Hay puntos críticos en la ciudad que requieren soluciones urgentes, como la instalación de semáforos en zonas de alto tránsito, por ejemplo, en la esquina de la Seccional Tercera en Avenida Italia. En barrios periféricos, también es necesario mejorar la señalización, la iluminación y el estado general de las calles.
Estas situaciones evidencian que no se trata solo de obras e infraestructura, sino también de mejoras en la planificación urbana y en lo que podríamos denominar una política del cuidado.
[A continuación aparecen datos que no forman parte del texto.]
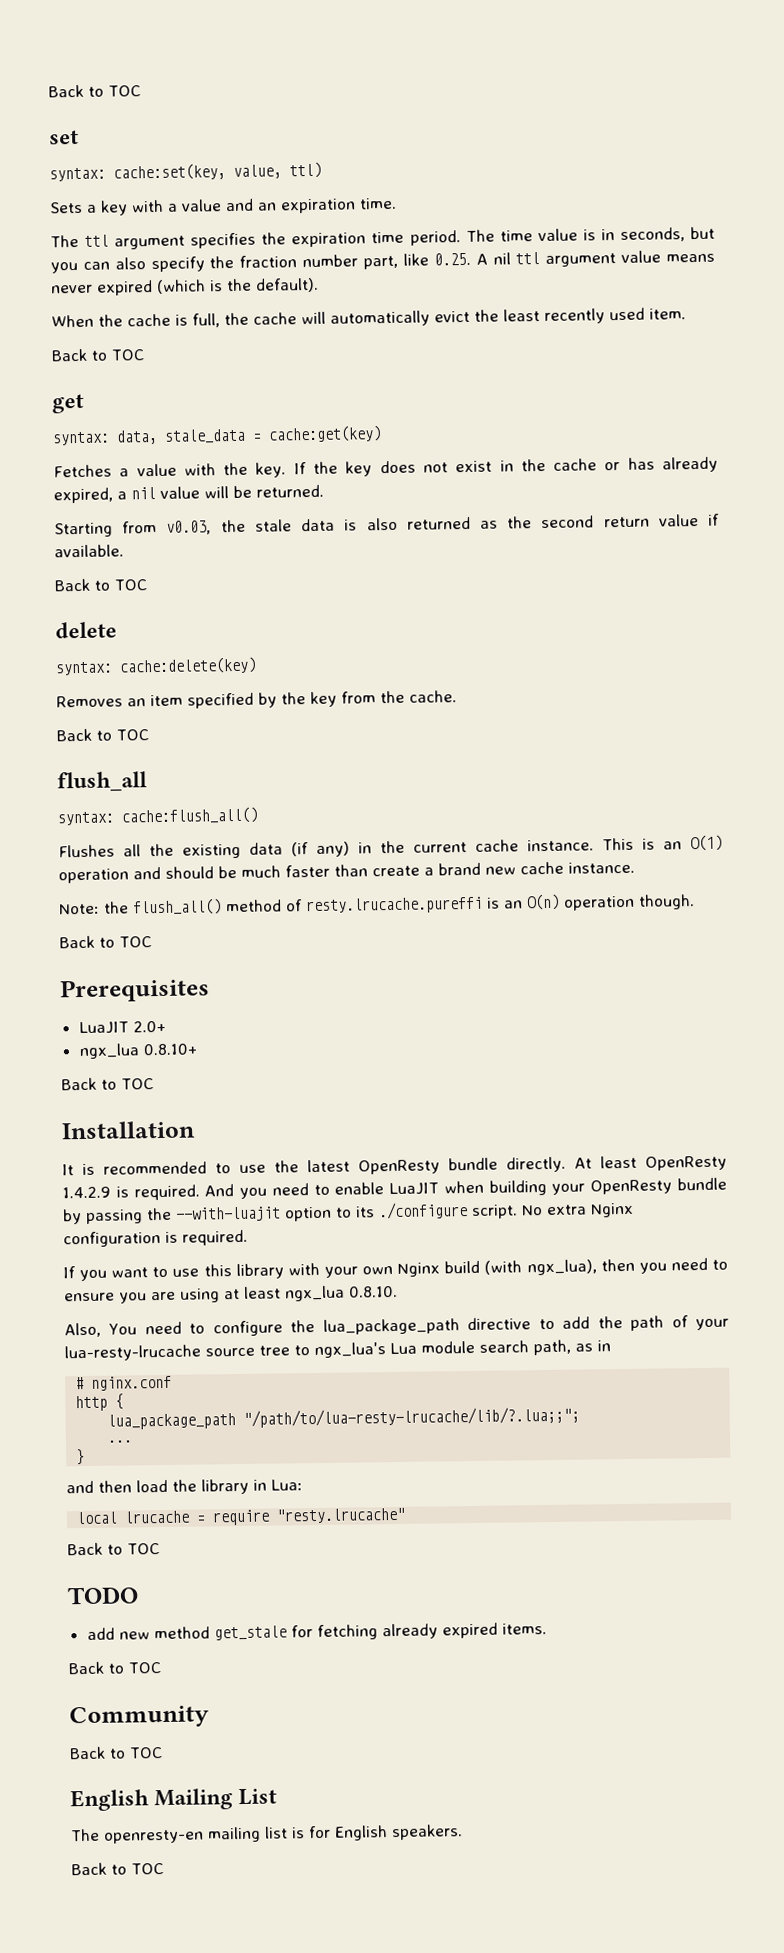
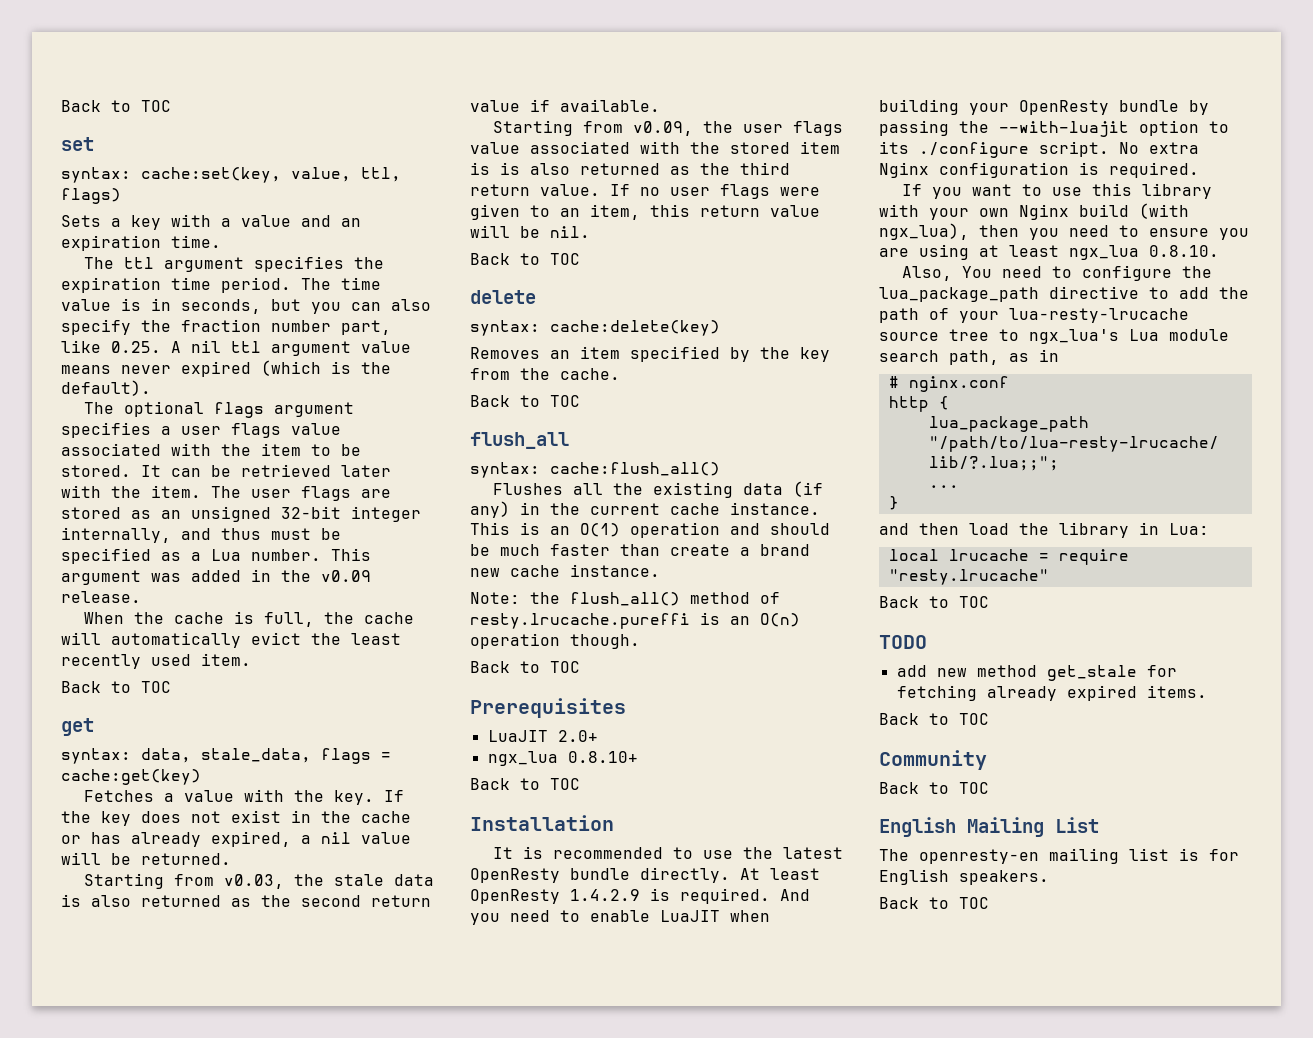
[289,161,322,179] ttl) -> [361,167,401,182] [61,188,121,204] ttl, flags)
(319, 285) none -> [83,401,354,418] [61,422,341,438] [61,443,361,456] [61,464,391,477] [61,485,391,501] [61,506,421,522] [61,527,341,543] [61,548,371,564] [61,569,371,585] [61,591,141,603] // The optional flags argument specifies a user flags value associated with the item to be stored. It can be retrieved later with the item. The user flags are stored as an unsigned 32-bit integer internally, and thus must be specified as a Lua number. This argument was added in the v0.09 release.
[164,428,246,444] stale_data -> [201,748,371,764] stale_data, flags
(124, 551) none -> [492,120,843,136] [470,141,840,154] [470,162,790,175] [470,184,820,199] [470,204,820,220] [470,225,590,238] // Starting from v0.09, the user flags value associated with the stored item is is also returned as the third return value. If no user flags were given to an item, this return value will be nil.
La siniestralidad no se resuelve únicamente con controles y sanciones. Es necesario generar conciencia sobre nuestras acciones en el tránsito y respetar las normas que todos conocemos. Pero también se puede prevenir desde el diseño urbano: en el trazado y características de las calles, la construcción de veredas, la organización de los cruces, las conexiones entre barrios, la iluminación y la accesibilidad.
Es indudable que la Intendencia cumple un rol central, ya que muchas de estas competencias son de su potestad. Sin embargo, no puede ni debería hacerlo sola. Desde la academia, las experiencias y buenas prácticas —nacionales e internacionales—, y la escucha activa a la sociedad civil, pueden contribuir a mejorar la movilidad urbana en los años venideros.
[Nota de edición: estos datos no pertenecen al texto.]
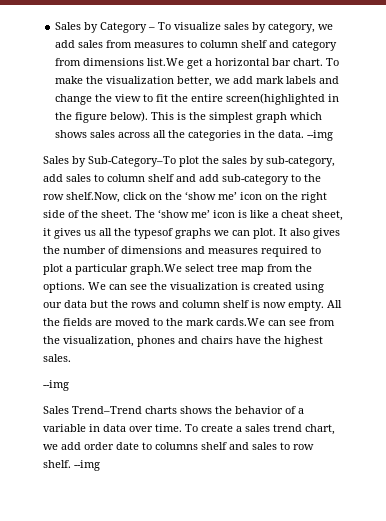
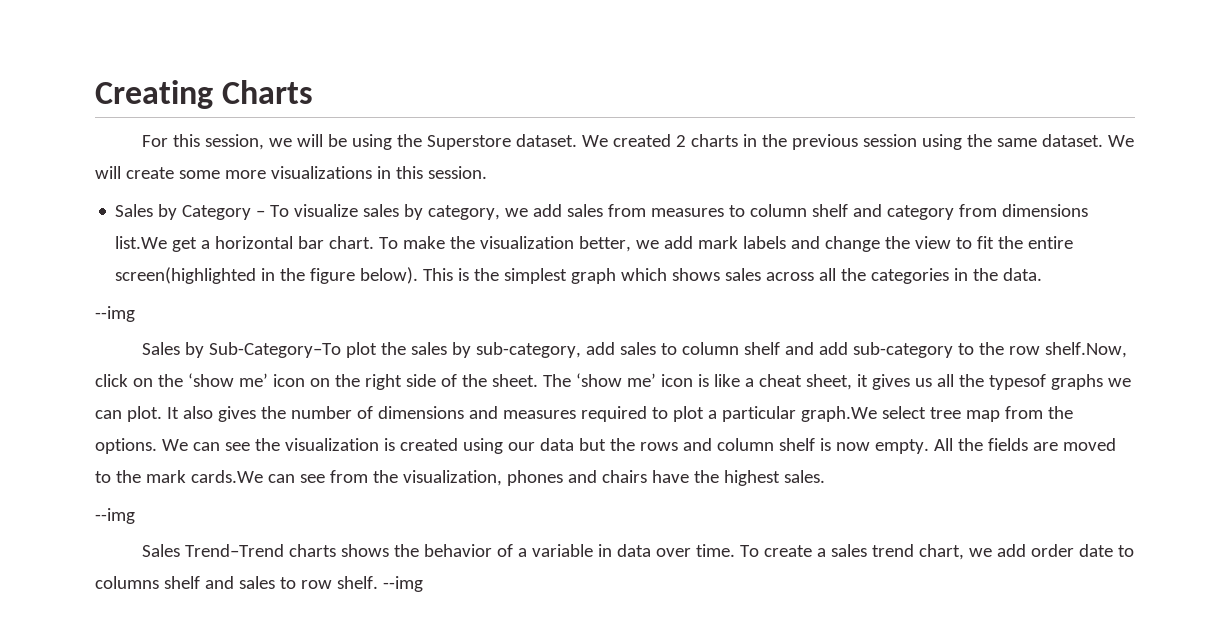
(55, 26) none -> [95,80,314,109] [142,134,1134,150] [95,166,487,179] Creating Charts // For this session, we will be using the Superstore dataset. We created 2 charts in the previous session using the same dataset. We will create some more visualizations in this session. //
(305, 134) none -> (1043, 274) //

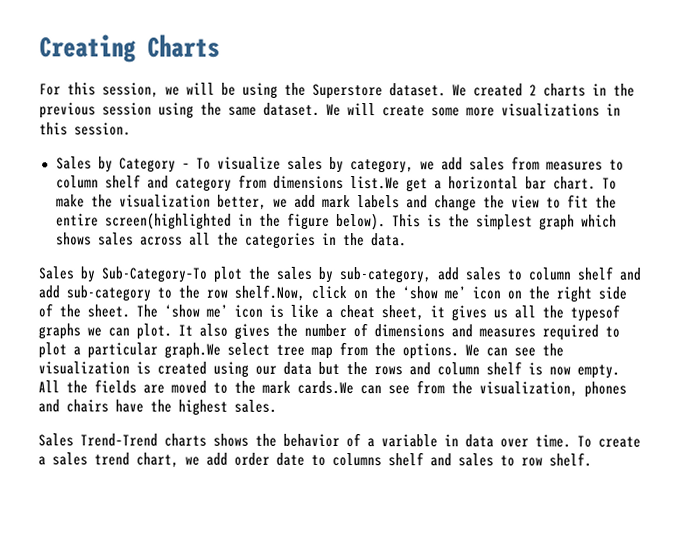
[95,306,135,322] // --img -> (407, 240) none
[95,508,135,524] // --img -> (277, 406) none
[382,576,423,592] --img -> (592, 459) none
No se trata solo de tránsito, semáforos, obras viales o señalización, sino del modelo de ciudad que estamos construyendo. La accesibilidad, por ejemplo, sigue siendo una deuda pendiente: escasa señalética inclusiva, ausencia de semáforos sonoros, falta de rampas o ciclovías seguras y conectadas. Quienes se desplazan en bicicleta suelen compartir la calzada con vehículos de todo tipo, sin protección ni señalización adecuada, y con pocos espacios para estacionar sus bicicletas.
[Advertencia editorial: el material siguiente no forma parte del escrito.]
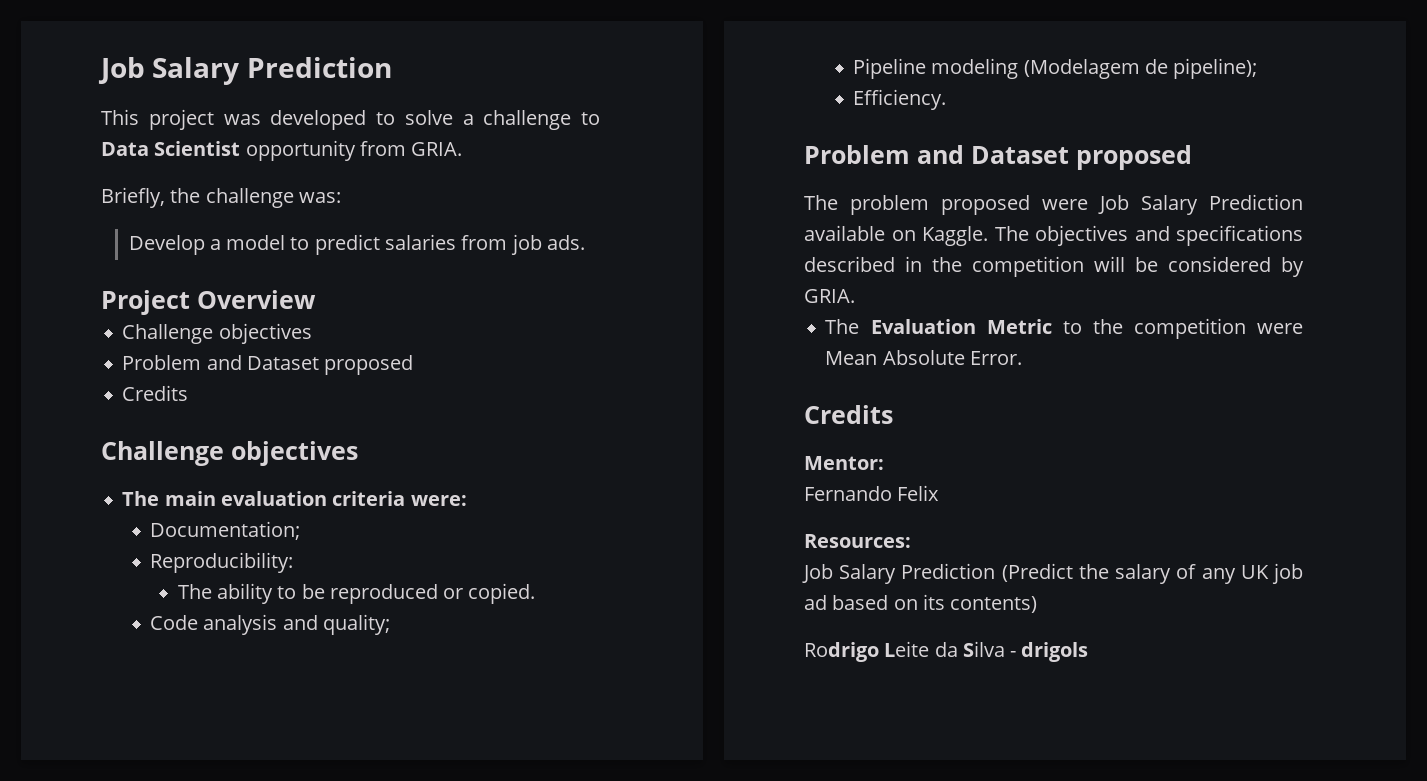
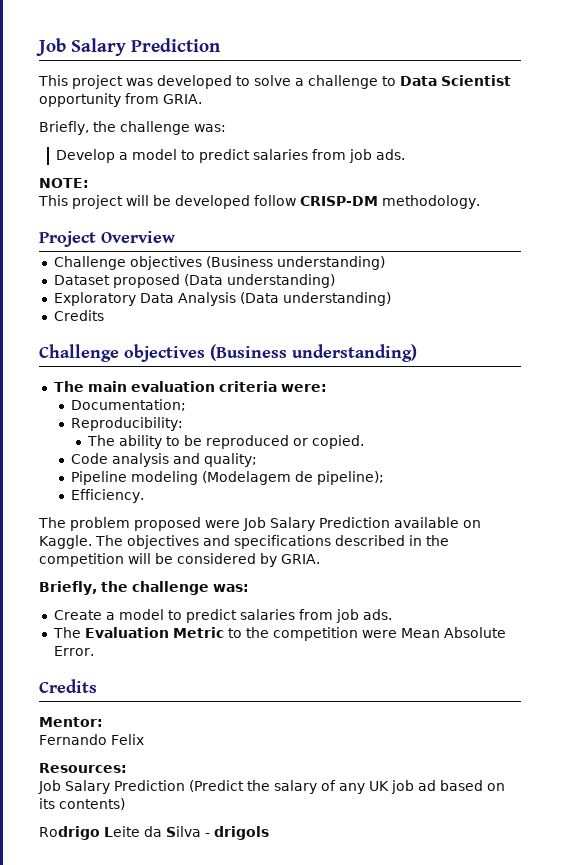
(585, 242) none -> [39,178,89,188] [38,195,480,209] // NOTE: // This project will be developed follow CRISP-DM methodology.
[122,355,414,375] // Problem and Dataset proposed -> [205,256,385,270] [53,274,335,288] [53,292,391,306] (Business understanding) // Dataset proposed (Data understanding) // Exploratory Data Analysis (Data understanding)
(358, 453) none -> [210,344,417,362] (Business understanding)
[804,145,1192,170] // Problem and Dataset proposed -> (144, 496) none
(855, 296) none -> [39,581,249,595] [53,609,392,623] // Briefly, the challenge was: // Create a model to predict salaries from job ads.

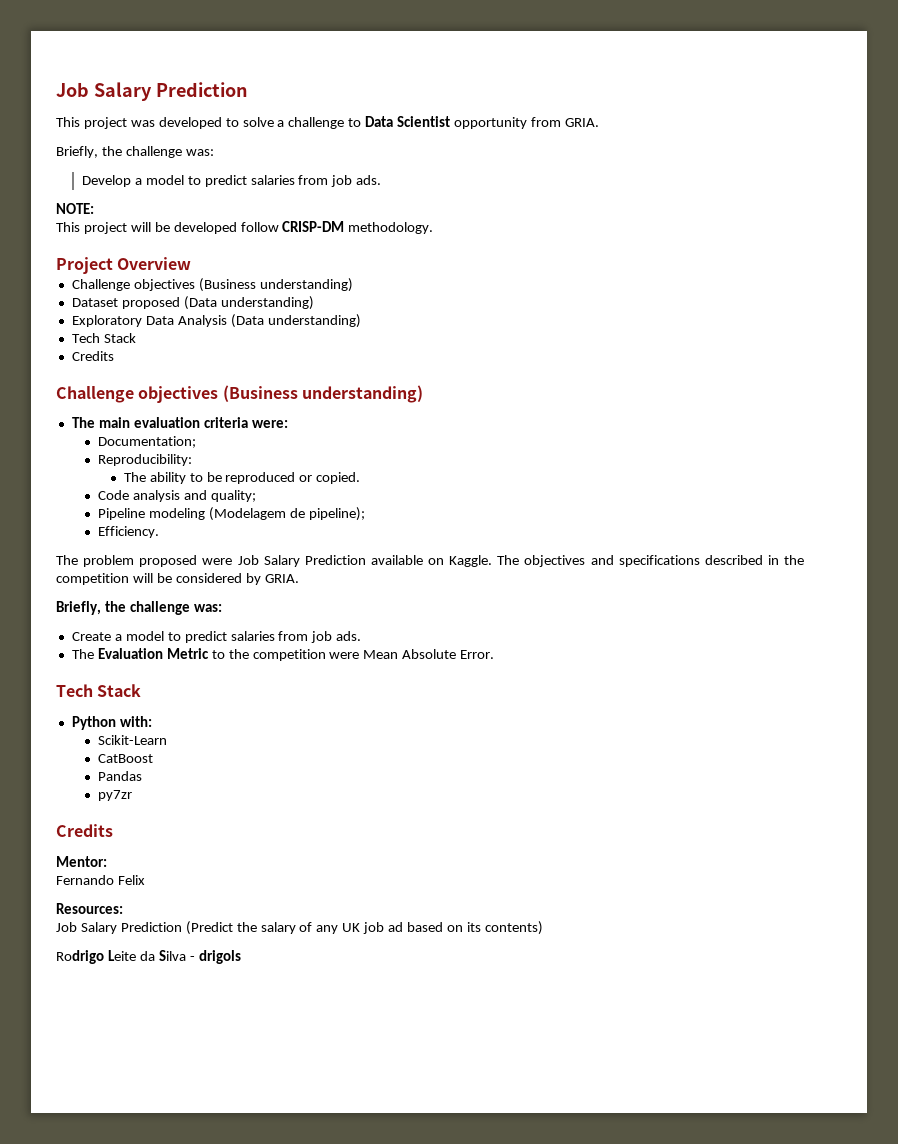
(391, 299) none -> [71,333,136,343] // Tech Stack
(94, 651) none -> [56,684,142,697] [71,716,152,730] [97,735,167,745] [97,754,153,763] [97,771,142,781] [97,790,132,801] // Tech Stack // Python with: // Scikit-Learn // CatBoost // Pandas // py7zr

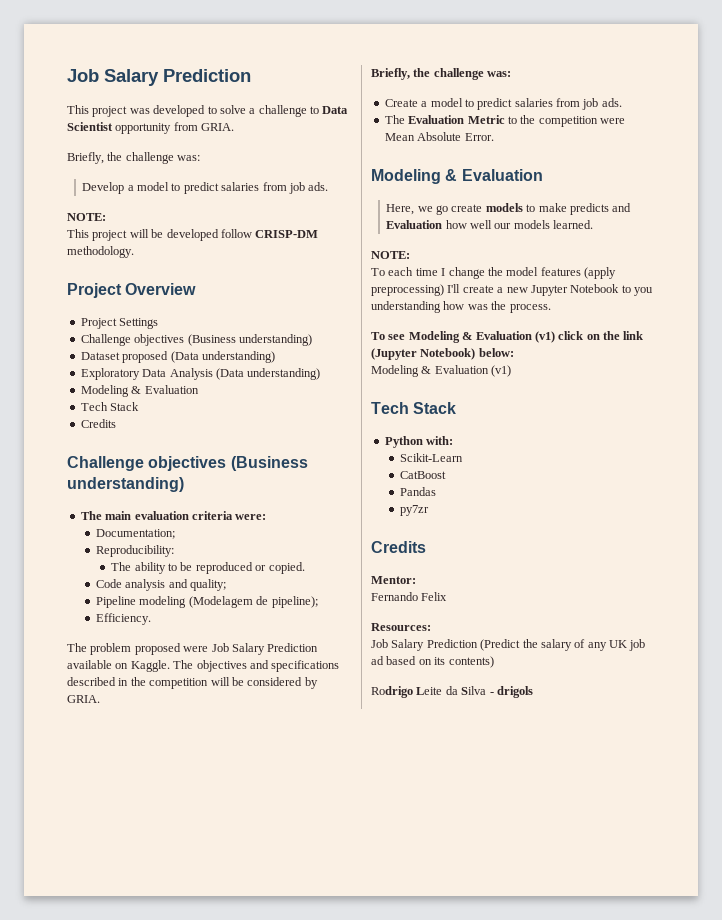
(192, 263) none -> [80,318,159,329] // Project Settings
(361, 321) none -> [80,385,199,397] // Modeling & Evaluation
(495, 654) none -> [371,169,543,184] [386,203,632,215] [386,220,594,229] [371,251,410,259] [371,267,616,279] [371,284,653,296] [371,301,551,313] [371,331,644,343] [371,348,514,360] [371,365,512,377] // Modeling & Evaluation // Here, we go create models to make predicts and Evaluation how well our models learned. // NOTE: // To each time I change the model features (apply preprocessing) I'll create a new Jupyter Notebook to you understanding how was the process. // To see Modeling & Evaluation (v1) click on the link (Jupyter Notebook) below: // Modeling & Evaluation (v1)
Cada accidente debería interpelarnos como una falla del sistema y una señal de alerta. Mirar la ciudad con ojos de peatón, ciclista, motociclista, niño o adulto mayor puede ayudarnos a construir un plan que combine experiencia, compromiso institucional y sensibilidad territorial. Las mejores soluciones en ciudades que han logrado avances significativos en planificación urbana se basan en pensar desde el territorio. Además, los modelos sedentarios de movilidad impactan negativamente en la salud de la población, mientras que los modelos activos —como caminar o andar en bicicleta— pueden integrarse a políticas de salud pública por sus beneficios en la salud mental y cardiovascular, entre otros.
La movilidad urbana también tiene una dimensión de equidad. Las zonas más alejadas suelen tener menos acceso al transporte. Es fundamental considerar a quienes se mueven en moto, a pie, en bicicleta o en ómnibus al momento de planificar la ciudad que queremos. Si bien en los últimos años se han ejecutado obras de pavimentación, instalación de semáforos, mejoras en señalización y controles de velocidad, sigue faltando una planificación más integral que articule todos estos elementos. Nuestra condición de ciudad de tamaño mediano nos ofrece una ventaja: una escala urbana manejable. A esto se suma la tradición sanducera de participación social, un factor clave a la hora de pensar un cambio de paradigma.
Definir una estrategia y una planificación integral, adaptada a nuestra realidad, es el camino hacia la construcción de una ciudad que cuide e incluya más y mejor.